[DATA]

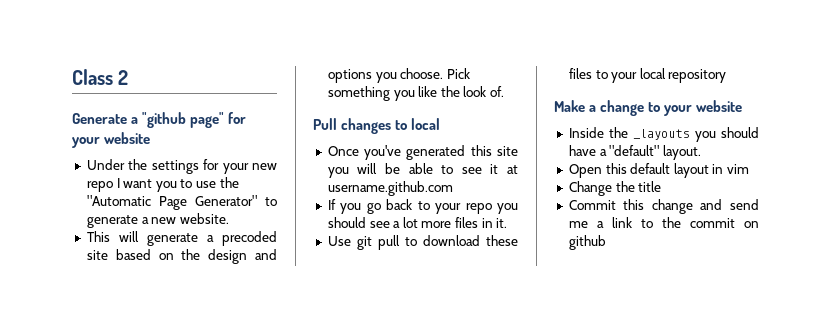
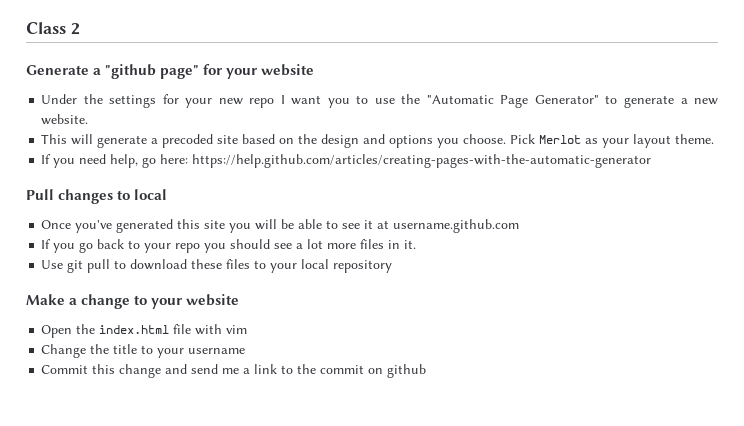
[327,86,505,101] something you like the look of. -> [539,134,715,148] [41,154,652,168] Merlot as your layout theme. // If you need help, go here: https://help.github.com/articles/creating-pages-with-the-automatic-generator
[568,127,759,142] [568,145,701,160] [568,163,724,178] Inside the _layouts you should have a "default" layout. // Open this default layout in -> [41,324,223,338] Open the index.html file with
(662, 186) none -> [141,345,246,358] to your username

--

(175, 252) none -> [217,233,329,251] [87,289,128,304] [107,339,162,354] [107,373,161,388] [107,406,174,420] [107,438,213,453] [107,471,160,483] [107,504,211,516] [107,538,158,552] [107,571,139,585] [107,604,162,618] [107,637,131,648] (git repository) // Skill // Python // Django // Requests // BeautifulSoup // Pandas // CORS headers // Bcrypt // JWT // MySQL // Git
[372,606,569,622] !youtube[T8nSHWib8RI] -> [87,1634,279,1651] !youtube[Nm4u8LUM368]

[TASK INSTRUCTIONS] In the entries above, one line contains "[568,127,759,142] [568,145,701,160] [568,163,724,178]" and another contains "(662, 186) none". Reproduce exactly those two lines and the lines between them, nothing else.

[RESULT BELOW]
[568,127,759,142] [568,145,701,160] [568,163,724,178] Inside the _layouts you should have a "default" layout. // Open this default layout in -> [41,324,223,338] Open the index.html file with
(662, 186) none -> [141,345,246,358] to your username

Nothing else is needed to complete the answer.